- _Exercise requirements_: Needed from the entries below: every line that holds the word "following".

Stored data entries
==========

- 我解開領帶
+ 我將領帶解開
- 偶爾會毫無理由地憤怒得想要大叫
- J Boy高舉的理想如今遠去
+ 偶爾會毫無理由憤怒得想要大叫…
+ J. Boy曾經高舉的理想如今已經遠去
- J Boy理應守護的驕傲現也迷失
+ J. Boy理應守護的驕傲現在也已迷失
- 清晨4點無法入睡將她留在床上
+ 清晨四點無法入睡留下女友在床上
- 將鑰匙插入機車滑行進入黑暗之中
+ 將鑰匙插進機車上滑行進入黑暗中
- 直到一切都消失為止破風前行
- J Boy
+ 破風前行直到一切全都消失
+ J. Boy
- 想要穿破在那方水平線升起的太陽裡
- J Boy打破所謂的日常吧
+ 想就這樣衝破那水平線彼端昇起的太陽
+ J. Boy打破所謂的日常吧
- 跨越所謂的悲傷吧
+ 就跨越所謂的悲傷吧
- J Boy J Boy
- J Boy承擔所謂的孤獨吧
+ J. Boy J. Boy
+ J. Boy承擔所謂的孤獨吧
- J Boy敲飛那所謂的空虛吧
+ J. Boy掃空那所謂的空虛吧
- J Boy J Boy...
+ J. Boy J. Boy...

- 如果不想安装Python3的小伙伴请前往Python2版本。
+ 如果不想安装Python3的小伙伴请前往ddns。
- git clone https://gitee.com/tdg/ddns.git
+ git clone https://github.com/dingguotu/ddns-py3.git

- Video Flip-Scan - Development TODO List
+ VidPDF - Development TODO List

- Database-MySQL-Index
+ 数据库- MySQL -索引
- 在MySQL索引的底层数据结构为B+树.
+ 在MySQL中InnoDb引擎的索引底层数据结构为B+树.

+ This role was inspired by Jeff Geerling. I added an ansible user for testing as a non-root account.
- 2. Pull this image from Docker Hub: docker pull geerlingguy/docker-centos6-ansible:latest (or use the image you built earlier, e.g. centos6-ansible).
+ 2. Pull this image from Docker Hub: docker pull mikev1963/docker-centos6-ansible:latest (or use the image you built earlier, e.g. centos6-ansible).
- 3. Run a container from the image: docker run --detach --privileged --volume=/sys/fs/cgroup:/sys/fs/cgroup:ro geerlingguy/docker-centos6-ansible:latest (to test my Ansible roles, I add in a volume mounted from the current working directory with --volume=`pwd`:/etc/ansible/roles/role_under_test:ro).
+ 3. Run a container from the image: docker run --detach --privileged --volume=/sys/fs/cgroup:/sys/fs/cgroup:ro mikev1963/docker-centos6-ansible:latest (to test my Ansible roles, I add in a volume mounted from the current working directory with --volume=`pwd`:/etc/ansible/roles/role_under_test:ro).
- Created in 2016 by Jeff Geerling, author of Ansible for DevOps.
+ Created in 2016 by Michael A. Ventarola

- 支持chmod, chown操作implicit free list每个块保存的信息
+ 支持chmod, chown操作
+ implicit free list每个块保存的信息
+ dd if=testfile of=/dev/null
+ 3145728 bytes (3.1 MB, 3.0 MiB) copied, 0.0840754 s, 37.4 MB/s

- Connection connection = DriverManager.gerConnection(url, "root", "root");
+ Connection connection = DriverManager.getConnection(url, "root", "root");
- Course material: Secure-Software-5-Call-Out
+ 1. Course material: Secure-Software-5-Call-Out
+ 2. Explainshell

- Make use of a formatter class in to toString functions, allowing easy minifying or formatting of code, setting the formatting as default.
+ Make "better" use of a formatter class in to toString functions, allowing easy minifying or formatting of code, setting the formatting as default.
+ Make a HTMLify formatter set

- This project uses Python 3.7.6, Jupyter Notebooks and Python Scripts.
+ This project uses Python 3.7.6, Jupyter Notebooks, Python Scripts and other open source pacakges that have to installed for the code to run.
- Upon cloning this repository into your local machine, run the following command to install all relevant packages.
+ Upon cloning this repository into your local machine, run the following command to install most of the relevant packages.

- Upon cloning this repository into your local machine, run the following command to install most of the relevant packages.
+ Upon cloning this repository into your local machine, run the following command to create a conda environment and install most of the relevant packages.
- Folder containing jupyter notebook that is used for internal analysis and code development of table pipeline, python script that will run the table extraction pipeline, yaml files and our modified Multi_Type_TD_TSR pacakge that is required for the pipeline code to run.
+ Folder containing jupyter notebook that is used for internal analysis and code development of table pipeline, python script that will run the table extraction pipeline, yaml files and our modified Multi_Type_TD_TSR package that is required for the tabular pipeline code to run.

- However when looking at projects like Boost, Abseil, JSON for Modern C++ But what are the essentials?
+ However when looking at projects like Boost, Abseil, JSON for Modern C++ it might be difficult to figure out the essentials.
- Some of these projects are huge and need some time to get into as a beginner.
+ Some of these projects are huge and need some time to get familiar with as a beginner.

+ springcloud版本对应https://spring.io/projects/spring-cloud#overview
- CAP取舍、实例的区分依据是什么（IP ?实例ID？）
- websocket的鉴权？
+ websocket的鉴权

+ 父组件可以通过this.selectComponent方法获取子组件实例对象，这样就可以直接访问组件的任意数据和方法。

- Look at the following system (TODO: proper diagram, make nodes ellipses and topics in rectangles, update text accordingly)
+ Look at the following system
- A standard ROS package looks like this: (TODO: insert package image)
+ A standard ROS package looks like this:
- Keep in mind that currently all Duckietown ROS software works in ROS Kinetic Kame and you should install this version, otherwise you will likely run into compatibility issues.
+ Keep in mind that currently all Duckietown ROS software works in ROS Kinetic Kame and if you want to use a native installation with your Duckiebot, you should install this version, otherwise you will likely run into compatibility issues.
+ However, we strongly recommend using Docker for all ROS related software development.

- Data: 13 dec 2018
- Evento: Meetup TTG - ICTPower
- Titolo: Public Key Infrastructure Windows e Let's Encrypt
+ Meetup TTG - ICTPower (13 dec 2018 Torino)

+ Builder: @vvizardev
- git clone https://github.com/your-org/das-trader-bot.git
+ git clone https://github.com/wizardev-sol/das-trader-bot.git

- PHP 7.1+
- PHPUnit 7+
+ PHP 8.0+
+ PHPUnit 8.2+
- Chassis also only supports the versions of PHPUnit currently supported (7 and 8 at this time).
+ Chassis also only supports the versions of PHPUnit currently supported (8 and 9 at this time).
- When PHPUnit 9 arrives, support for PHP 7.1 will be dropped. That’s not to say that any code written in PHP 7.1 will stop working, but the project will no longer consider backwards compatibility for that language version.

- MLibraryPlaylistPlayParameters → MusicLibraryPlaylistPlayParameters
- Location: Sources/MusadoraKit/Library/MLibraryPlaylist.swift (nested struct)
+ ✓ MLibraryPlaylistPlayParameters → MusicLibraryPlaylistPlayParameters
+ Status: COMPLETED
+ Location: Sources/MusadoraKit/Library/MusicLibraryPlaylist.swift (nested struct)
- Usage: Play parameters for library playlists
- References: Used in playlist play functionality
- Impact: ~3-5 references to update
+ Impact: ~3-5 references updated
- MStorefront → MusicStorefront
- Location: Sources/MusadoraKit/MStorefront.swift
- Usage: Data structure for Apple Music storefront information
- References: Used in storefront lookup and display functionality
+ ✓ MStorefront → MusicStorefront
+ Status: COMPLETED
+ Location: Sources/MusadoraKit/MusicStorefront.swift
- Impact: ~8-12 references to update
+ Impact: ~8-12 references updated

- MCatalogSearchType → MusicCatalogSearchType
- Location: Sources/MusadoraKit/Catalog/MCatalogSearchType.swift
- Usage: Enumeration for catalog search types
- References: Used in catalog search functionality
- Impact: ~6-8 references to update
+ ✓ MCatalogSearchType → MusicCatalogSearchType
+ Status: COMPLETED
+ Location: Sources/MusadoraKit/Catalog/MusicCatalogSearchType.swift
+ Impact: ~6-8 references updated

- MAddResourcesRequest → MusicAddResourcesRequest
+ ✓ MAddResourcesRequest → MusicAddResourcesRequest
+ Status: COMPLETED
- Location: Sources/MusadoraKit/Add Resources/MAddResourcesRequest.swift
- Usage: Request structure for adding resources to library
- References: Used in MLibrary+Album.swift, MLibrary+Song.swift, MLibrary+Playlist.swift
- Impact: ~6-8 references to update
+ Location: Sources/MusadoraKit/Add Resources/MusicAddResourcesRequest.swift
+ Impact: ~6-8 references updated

==========

- _Exercise output_:
- Upon cloning this repository into your local machine, run the following command to install all relevant packages.
+ Upon cloning this repository into your local machine, run the following command to install most of the relevant packages.
- Upon cloning this repository into your local machine, run the following command to install most of the relevant packages.
+ Upon cloning this repository into your local machine, run the following command to create a conda environment and install most of the relevant packages.
- Look at the following system (TODO: proper diagram, make nodes ellipses and topics in rectangles, update text accordingly)
+ Look at the following system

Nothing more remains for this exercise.